L’olio di oliva si conferma una eccellenza italiana ma in questo caso l’attenzione è puntata sulle parti di scarto. E’ infatti da qui che potrebbero arrivare importanti novità per l’industria alimentare e per quella farmaceutica. A rivelarlo sono i risultati intermedi della ricerca di sei Università italiane, capofila l’Ateneo di Bari, con il progetto “Sos” (Sustainability of the Olive-oil System), finanziato da dieci fondazioni bancarie (Ager) con 7 milioni nel triennio 2018-2021.
Sono i materiali di scarto della produzione di olio a risultare interessanti, tra i sei assi della ricerca: per la farmaceutica – si legge in una nota diffusa dal progetto – è emerso “l’uso degli estratti di foglie di olivo per bloccare l’azione genotossica del cadmio”; poi, “sono stati ottenuti estratti utili per combattere patologie associate a infiammazioni e stress ossidativo”.
Per l’alimentare, gli stessi estratti sono “ottimi per aumentare la conservabilità (la shelf-life) di taralli” e altri prodotti come “il paté di olive o le olive da tavola fermentate in salamoia. Insomma, bye bye ai conservanti chimici e spazio a quelli naturali” dalle foglie d’olivo. Nuove soluzioni sono in arrivo anche per il packaging e l’uso dei sottoprodotti, “con un approccio sempre più sostenibile nella produzione e nella trasformazione”.

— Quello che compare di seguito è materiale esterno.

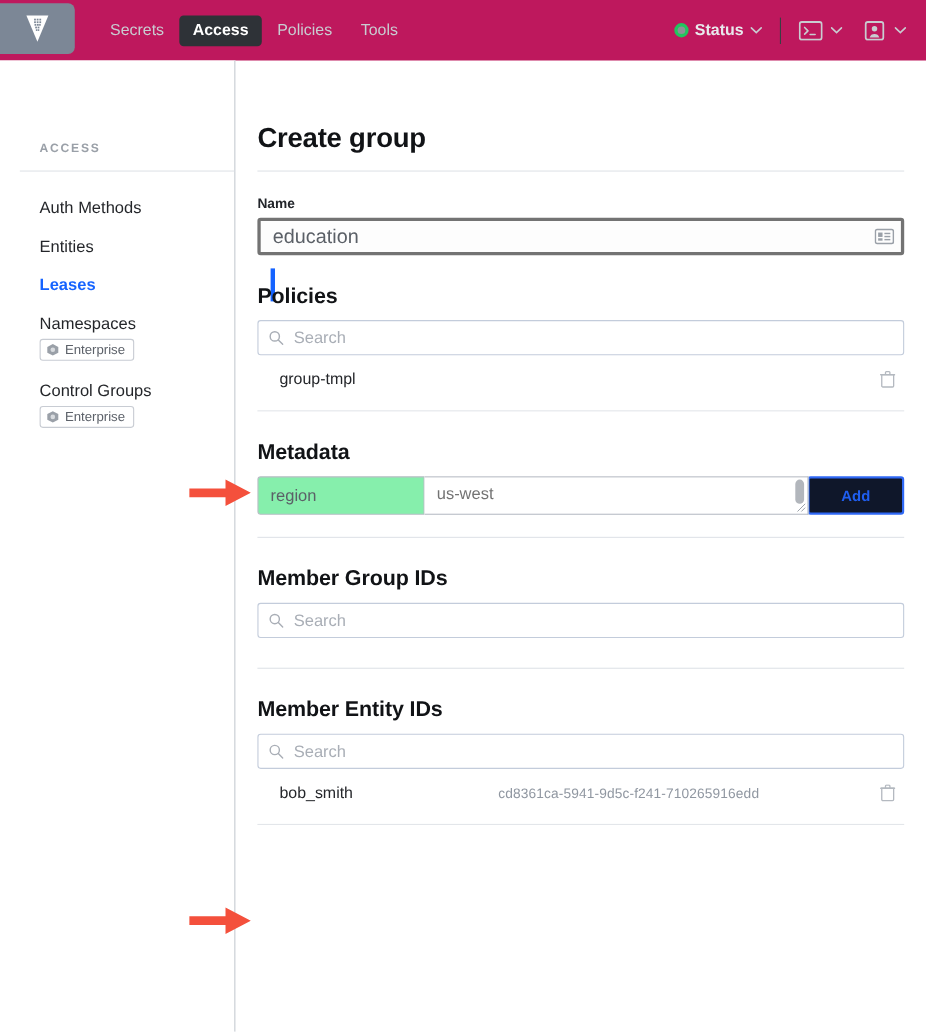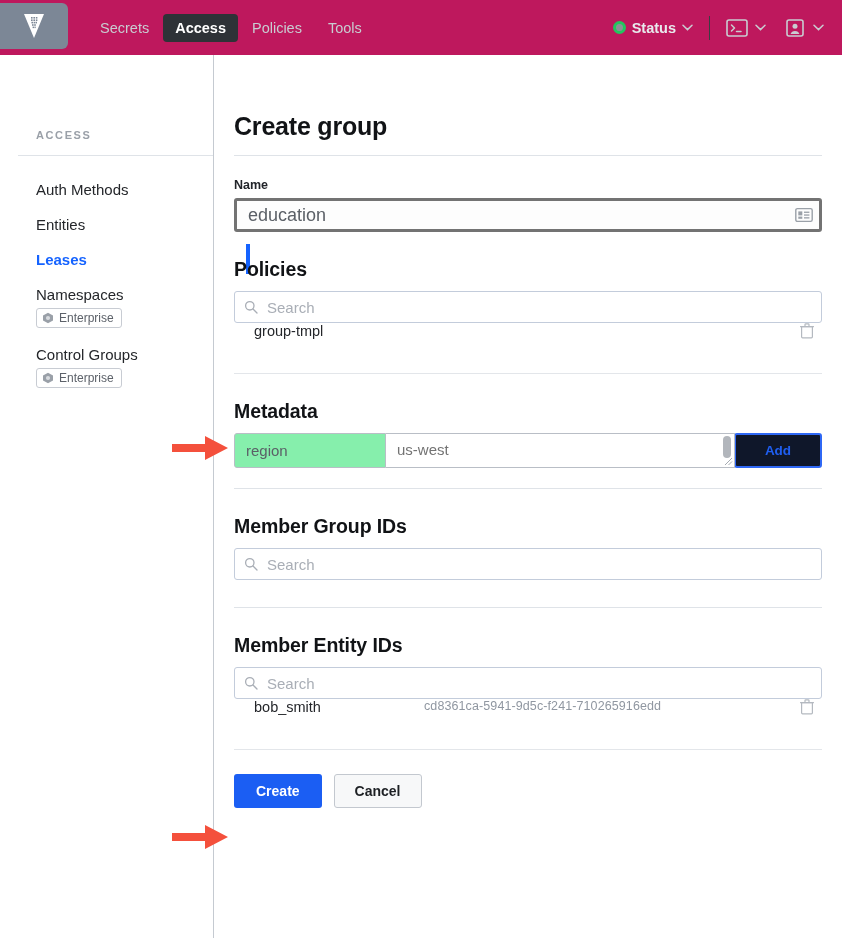"group-tmpl" .row { align-items: none -> center; gap: none -> 29px }
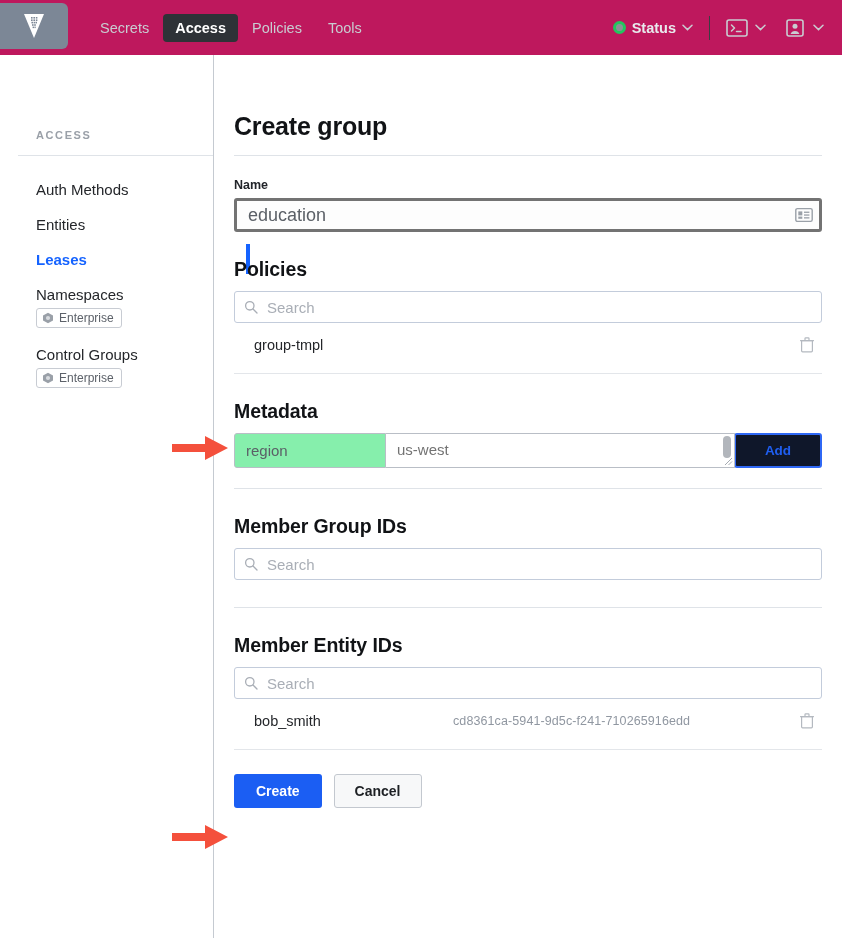"Create" div.actions { html: <div> <button>Create</button> <button>Cancel</button> </div> -> none }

Per l’Ateneo di Bari è al lavoro il Dipartimento di Scienze del Suolo, della Pianta e degli Alimenti (coordinatore Francesco Caponio) e partecipano Università di Milano (Dipartimento di Scienze Alimentari, Ambientali e Nutrizionali), Parma (Dipartimento di Scienze Alimentari), Sassari (Dipartimento di Agraria), Teramo (Facoltà di Bioscienze e Tecnologie Agro-Alimentari e Ambientali) e Università Mediterranea di Reggio Calabria (Dipartimento di Agraria).